During that night I had a peculiar and interesting task. It was to report on the condition of all roads leading through our front line across No-Man's-Land. Mud, battle and frost had so combined to disguise all former roads and tracks, that to decide their whereabouts it was often necessary to follow them forward from behind by means of map and compass. Seen by pale moonlight, these derelict roads, in places pitted with huge craters or flanked by shattered trees, wore a mysterious charm. More eloquent of catastrophe than those thrown down by gale or struck by lightning are trees which shells have hit direct and sent, splintered, in headlong crash from the ranks of an avenue. If wood and earth could speak, what tales the sunken roads of France could find to tell!

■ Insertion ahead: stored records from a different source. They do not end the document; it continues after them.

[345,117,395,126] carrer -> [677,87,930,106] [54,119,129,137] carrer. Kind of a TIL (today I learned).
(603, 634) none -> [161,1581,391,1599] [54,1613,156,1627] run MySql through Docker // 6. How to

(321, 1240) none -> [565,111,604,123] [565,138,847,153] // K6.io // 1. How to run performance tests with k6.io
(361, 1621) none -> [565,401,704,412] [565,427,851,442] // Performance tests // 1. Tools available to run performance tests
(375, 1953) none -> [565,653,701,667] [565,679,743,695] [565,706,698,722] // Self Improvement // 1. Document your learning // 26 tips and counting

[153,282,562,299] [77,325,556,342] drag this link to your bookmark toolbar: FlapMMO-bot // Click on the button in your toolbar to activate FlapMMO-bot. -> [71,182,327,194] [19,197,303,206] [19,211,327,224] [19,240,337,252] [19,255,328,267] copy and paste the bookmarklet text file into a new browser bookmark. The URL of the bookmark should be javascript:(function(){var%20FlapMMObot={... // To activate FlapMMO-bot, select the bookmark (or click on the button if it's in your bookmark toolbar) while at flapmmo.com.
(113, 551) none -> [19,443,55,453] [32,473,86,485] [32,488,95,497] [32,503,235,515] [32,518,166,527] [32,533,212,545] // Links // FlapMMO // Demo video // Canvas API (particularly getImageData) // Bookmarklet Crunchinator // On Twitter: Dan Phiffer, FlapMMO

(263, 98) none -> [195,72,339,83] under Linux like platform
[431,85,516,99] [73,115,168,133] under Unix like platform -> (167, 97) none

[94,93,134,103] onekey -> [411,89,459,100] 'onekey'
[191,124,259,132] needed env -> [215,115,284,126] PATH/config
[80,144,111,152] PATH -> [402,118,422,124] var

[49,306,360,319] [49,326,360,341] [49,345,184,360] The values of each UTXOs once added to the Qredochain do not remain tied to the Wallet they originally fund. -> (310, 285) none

Morning and afternoon of the next day, February 28, were fine and ominously quiet. Excessive quietness was often no good sign. Presentiments could have been justified. At 4.15 p.m. a strong barrage of trench mortars and rifle grenades began to beat upon the front line, accompanied by heavy artillery fire against communication and support trenches and the back area. This sequel to the previous registration clearly indicated some form of attack by the enemy. The rhythmic pounding of the heavy howitzers, whose shells were arriving with the regular persistency of a barrage table, suggested that a long bombardment, probably until after dusk, was intended. Under such circumstances it was the part of the Company Commander to 'stand to' and await events with the utmost vigilance. This never meant that the men should be ordered out into the trenches and the fire-steps manned, for to do so would have invited heavy casualties and demoralised the garrison before the opportunity for active resistance had arrived. To keep look-out by sentries, to watch for any lifting in the barrage, and to maintain communication with H.Q. and with the flanks were the measures required. Otherwise, except to destroy maps and papers, there was nothing to do but wait, for only in the most clumsily organised shows did the other side know zero. On this occasion, at the moment the German raiding party came over, a patrol consisting of Corporal Coles and Timms had only just returned from D Company front line. They said that though the shelling was heavy immediately behind and on the flanks, the wire was intact and there was no sign of attack. At dusk, therefore, there was nothing save the heavy shelling to report to Cuthbert over my telephone, which by luck held until cut by German wire-cutters.

Within a few minutes, shouts and a few rifle shots were heard, and the next moment bombs were being thrown into my dug-out.

The lights went out and the interior became filled with fumes, groans, and confusion.

A German raiding party had penetrated C Company, seized the front line, which was a bare 80 yards from my H.Q., and, without touching my own front , had picketed my dug-out, and awaited their haul of prisoners.